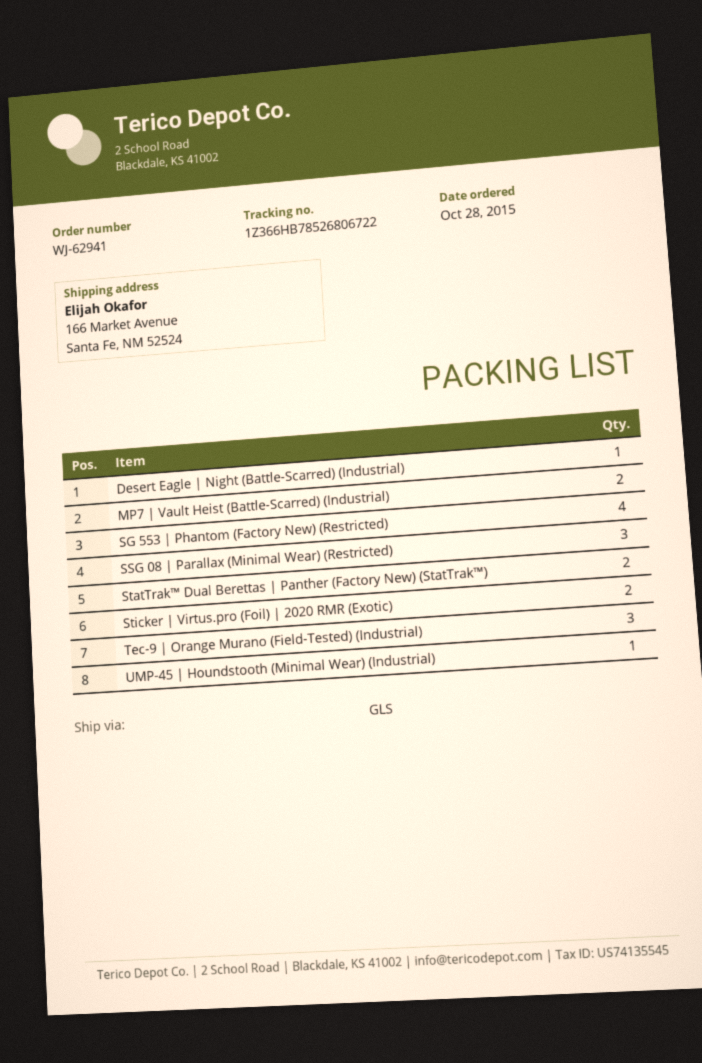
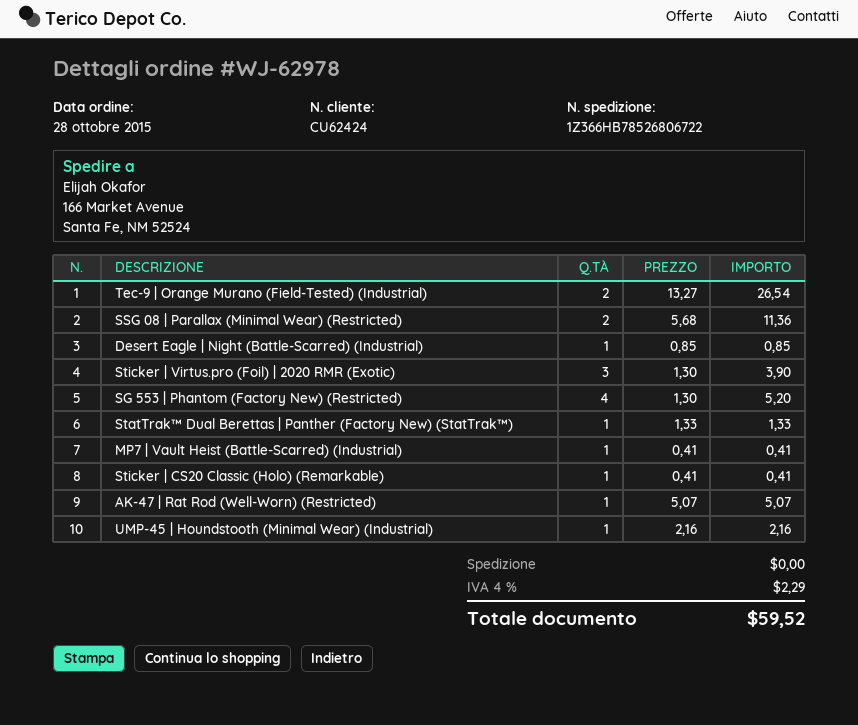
order number: WJ-62941 -> WJ-62978
MP7 | Vault Heist (Battle-Scarred) (Industrial): 2 -> 1
SSG 08 | Parallax (Minimal Wear) (Restricted): 3 -> 2
StatTrak™ Dual Berettas | Panther (Factory New) (StatTrak™): 2 -> 1
Sticker | Virtus.pro (Foil) | 2020 RMR (Exotic): 2 -> 3
Tec-9 | Orange Murano (Field-Tested) (Industrial): 3 -> 2
Sticker | CS20 Classic (Holo) (Remarkable): none -> 1
AK-47 | Rat Rod (Well-Worn) (Restricted): none -> 1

▬▬▬

Exercise goal >>
In the entries above, identify every line with the word "Industrial". Copy those lines.

Exercise output >>
MP7 | Vault Heist (Battle-Scarred) (Industrial): 2 -> 1
Tec-9 | Orange Murano (Field-Tested) (Industrial): 3 -> 2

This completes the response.